Thermodynamic Limits of Physical Intelligence
Modern AI systems achieve remarkable capabilities at the cost of substantial energy consumption. To connect intelligence to physical efficiency, we propose two complementary bits-per-joule metrics under explicit accounting conventions: (1) Thermodynamic Epiplexity per Joule – bits of structural information about a theoretical environment-instance variable newly encoded in an agent’s internal state per unit measured energy within a stated boundary – and (2) Empowerment per Joule – the embodied sensorimotor channel capacity (control information) per expected energetic cost over a fixed horizon. These provide two axes of physical intelligence: recognition (model-building) vs.control (action influence). Drawing on stochastic thermodynamics, we show how a Landauer-scale closed-cycle benchmark for epiplexity acquisition follows as a corollary of a standard thermodynamic-learning inequality under explicit subsystem assumptions, and we clarify how Landauer-scaled costs act as closed-cycle benchmarks under explicit reset/reuse and boundary-closure assumptions; conversely, we give a simple decoupling construction showing that without such assumptions – and without charging for externally prepared low-entropy resources (e.g.fresh memory) crossing the boundary – information gain and in-boundary dissipation need not be tightly linked. For empirical settings where the latent structure variable is unavailable, we align the operational notion of epiplexity with compute-bounded MDL epiplexity and recommend reporting MDL-epiplexity / compression-gain surrogates as companions. Finally, we propose a unified efficiency framework that reports both metrics together with a minimal checklist of boundary/energy accounting, coarse-graining/noise, horizon/reset, and cost conventions to reduce ambiguity and support consistent bits-per-joule comparisons, and we sketch connections to energy-adjusted scaling analyses.
💡 Research Summary
The paper tackles the pressing issue that modern AI systems, while achieving impressive capabilities, consume massive amounts of energy. To bridge intelligence and physical efficiency, the authors introduce a two‑axis reporting framework that quantifies (i) how much structural knowledge an agent learns per unit of energy (Thermodynamic Epiplexity per Joule) and (ii) how efficiently an embodied agent can influence its environment per unit of energy (Empowerment per Joule). Both metrics are expressed in bits per joule, but they capture distinct aspects: recognition/model‑building versus control/action influence.
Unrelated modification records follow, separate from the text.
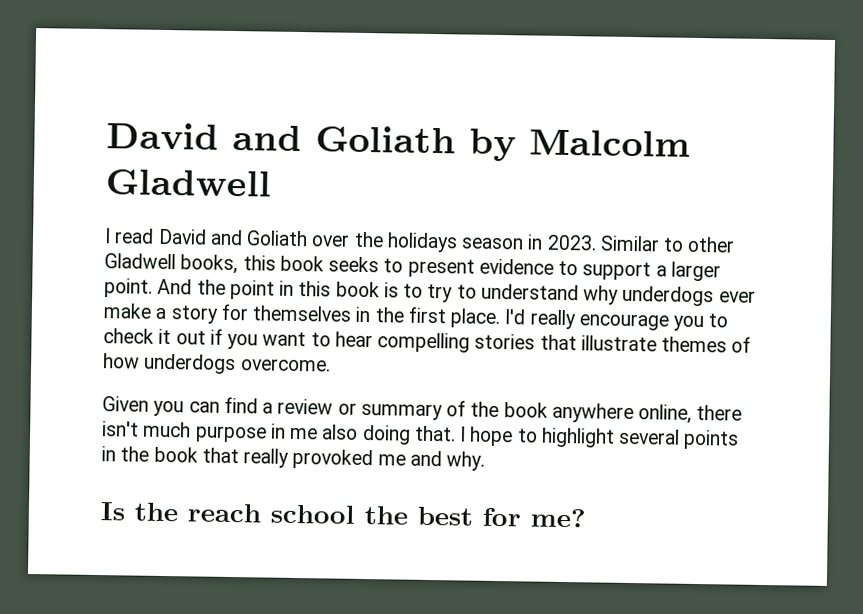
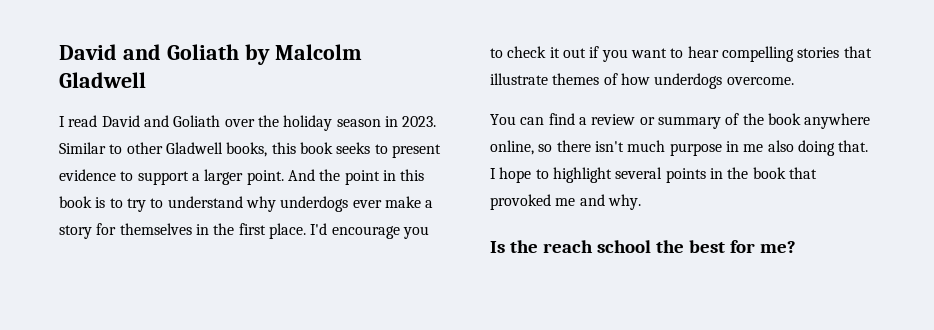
- I read David and Goliath over the holidays season in 2023.
+ I read David and Goliath over the holiday season in 2023.
- I'd really encourage you to check it out if you want to hear compelling stories that illustrate themes of how underdogs overcome.
+ I'd encourage you to check it out if you want to hear compelling stories that illustrate themes of how underdogs overcome.
- Given you can find a review or summary of the book anywhere online, there isn't much purpose in me also doing that.
+ You can find a review or summary of the book anywhere online, so there isn't much purpose in me also doing that.
- I hope to highlight several points in the book that really provoked me and why.
+ I hope to highlight several points in the book that provoked me and why.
The authors begin by formalizing energy accounting. Measured consumption inside a clearly defined boundary, (E_{\text{cons}}), is distinguished from thermodynamic heat dissipation, (Q_{\text{diss}}). An energy‑balance equation (Eq. 1) includes internal‑energy change, exported work, and stored energy terms, and the paper stresses that any “fresh low‑entropy resources” (e.g., newly initialized memory) must be included inside the boundary if one wishes to compare against Landauer‑scale benchmarks.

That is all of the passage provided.